▶ _WORK TASK_: Every record below must be retyped exactly, with the pictures left out.

▶ _Collection entries_:
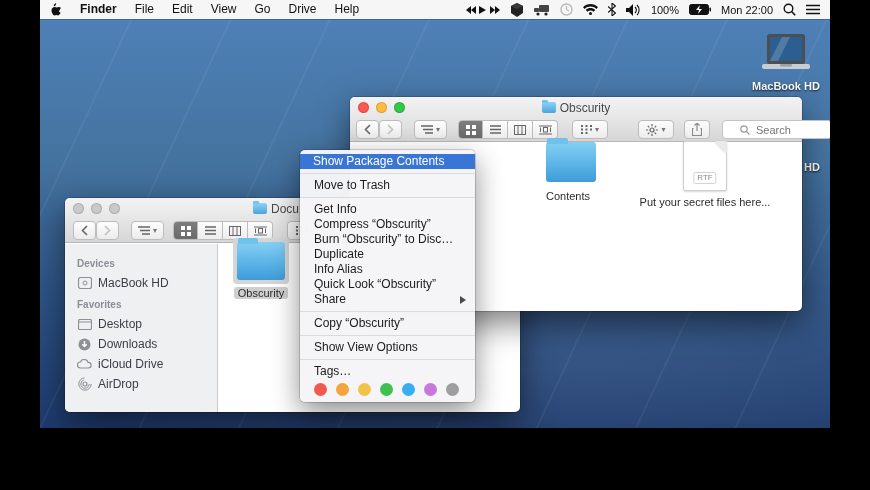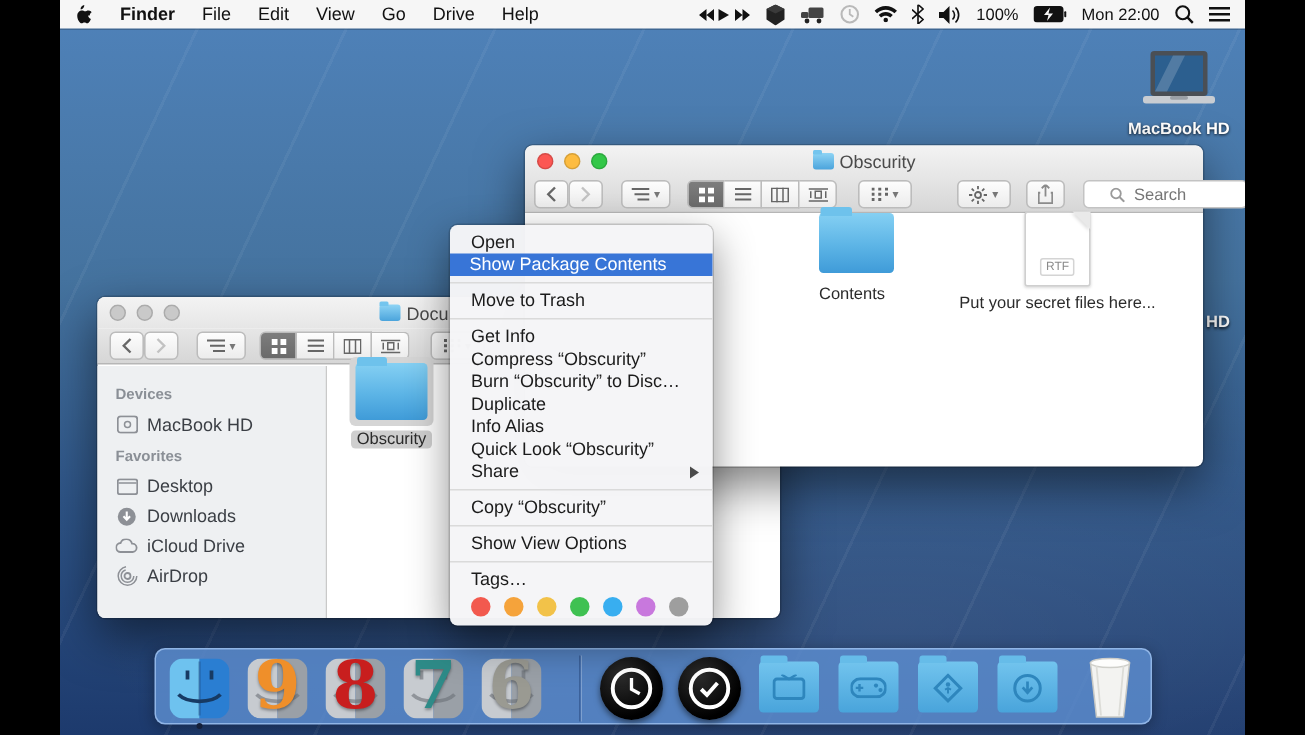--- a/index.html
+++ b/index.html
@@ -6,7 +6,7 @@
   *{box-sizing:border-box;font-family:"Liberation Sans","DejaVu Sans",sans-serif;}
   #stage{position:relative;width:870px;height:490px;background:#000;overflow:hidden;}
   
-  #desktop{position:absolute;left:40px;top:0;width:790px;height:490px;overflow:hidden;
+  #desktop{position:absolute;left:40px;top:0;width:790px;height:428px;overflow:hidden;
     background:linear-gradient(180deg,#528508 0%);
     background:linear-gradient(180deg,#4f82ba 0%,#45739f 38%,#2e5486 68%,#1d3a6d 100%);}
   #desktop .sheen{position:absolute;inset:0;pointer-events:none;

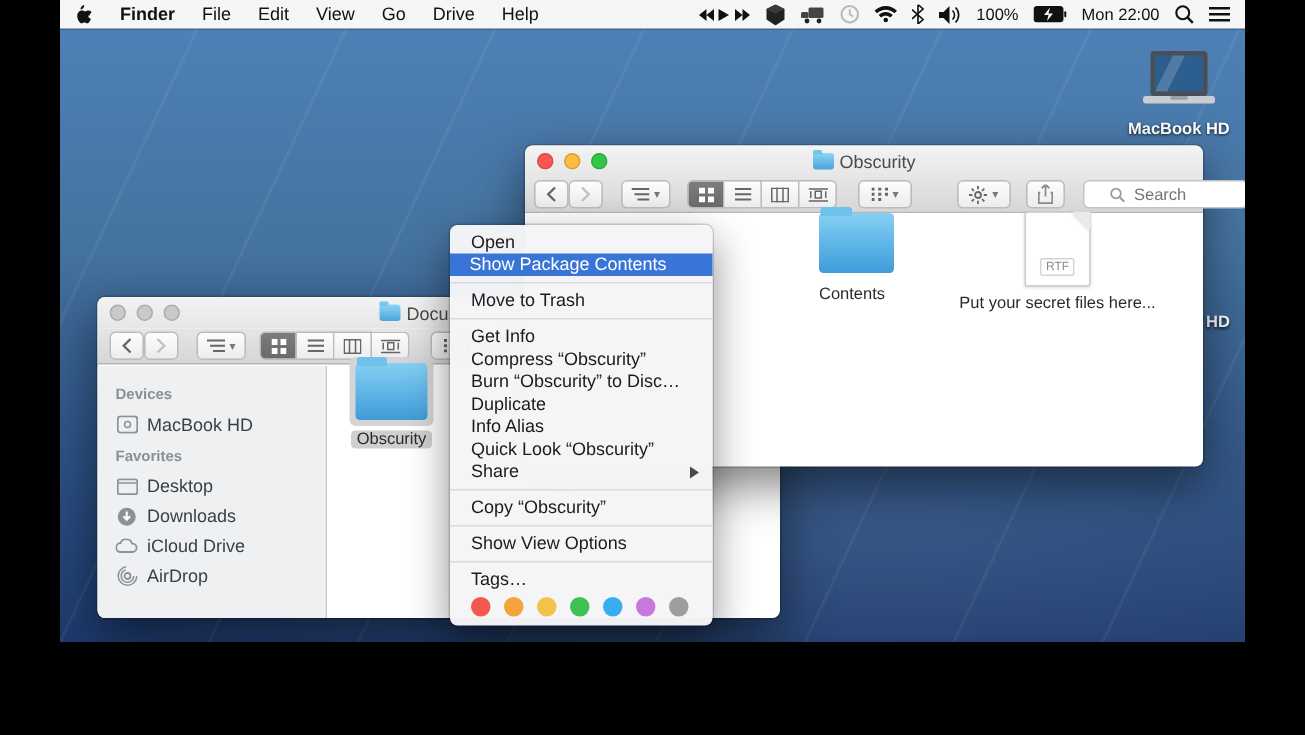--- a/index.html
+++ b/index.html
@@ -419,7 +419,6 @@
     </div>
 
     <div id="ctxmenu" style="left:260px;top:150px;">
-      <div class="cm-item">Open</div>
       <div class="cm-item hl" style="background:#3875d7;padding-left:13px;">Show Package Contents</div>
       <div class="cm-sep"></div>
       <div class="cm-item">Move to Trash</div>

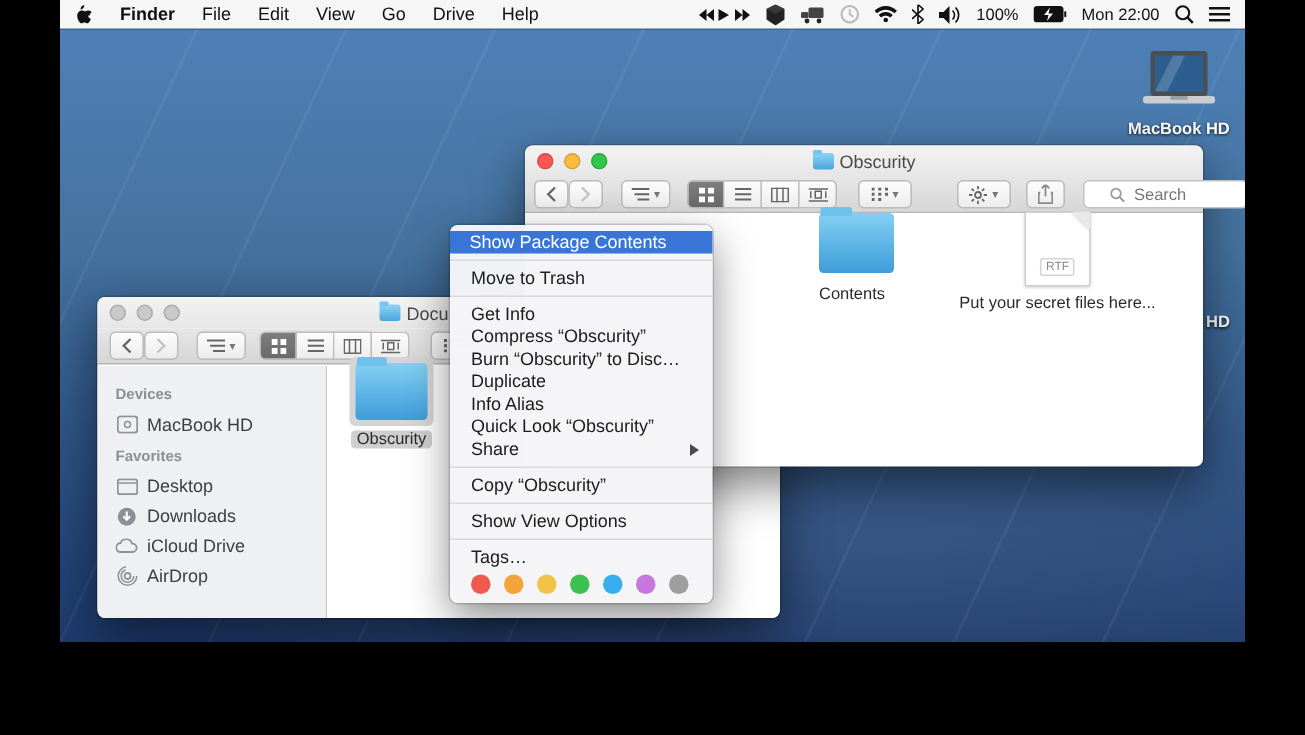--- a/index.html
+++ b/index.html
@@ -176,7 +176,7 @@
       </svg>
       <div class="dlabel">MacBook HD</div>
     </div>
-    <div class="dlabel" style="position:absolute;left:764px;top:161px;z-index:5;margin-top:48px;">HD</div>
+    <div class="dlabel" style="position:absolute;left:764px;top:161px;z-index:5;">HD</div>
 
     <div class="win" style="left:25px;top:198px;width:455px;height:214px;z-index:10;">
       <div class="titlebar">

▶ _OUTPUT_:
--- a/index.html
+++ b/index.html
@@ -6,7 +6,7 @@
   *{box-sizing:border-box;font-family:"Liberation Sans","DejaVu Sans",sans-serif;}
   #stage{position:relative;width:870px;height:490px;background:#000;overflow:hidden;}
   
-  #desktop{position:absolute;left:40px;top:0;width:790px;height:490px;overflow:hidden;
+  #desktop{position:absolute;left:40px;top:0;width:790px;height:428px;overflow:hidden;
     background:linear-gradient(180deg,#528508 0%);
     background:linear-gradient(180deg,#4f82ba 0%,#45739f 38%,#2e5486 68%,#1d3a6d 100%);}
   #desktop .sheen{position:absolute;inset:0;pointer-events:none;

--- a/index.html
+++ b/index.html
@@ -419,7 +419,6 @@
     </div>
 
     <div id="ctxmenu" style="left:260px;top:150px;">
-      <div class="cm-item">Open</div>
       <div class="cm-item hl" style="background:#3875d7;padding-left:13px;">Show Package Contents</div>
       <div class="cm-sep"></div>
       <div class="cm-item">Move to Trash</div>

--- a/index.html
+++ b/index.html
@@ -176,7 +176,7 @@
       </svg>
       <div class="dlabel">MacBook HD</div>
     </div>
-    <div class="dlabel" style="position:absolute;left:764px;top:161px;z-index:5;margin-top:48px;">HD</div>
+    <div class="dlabel" style="position:absolute;left:764px;top:161px;z-index:5;">HD</div>
 
     <div class="win" style="left:25px;top:198px;width:455px;height:214px;z-index:10;">
       <div class="titlebar">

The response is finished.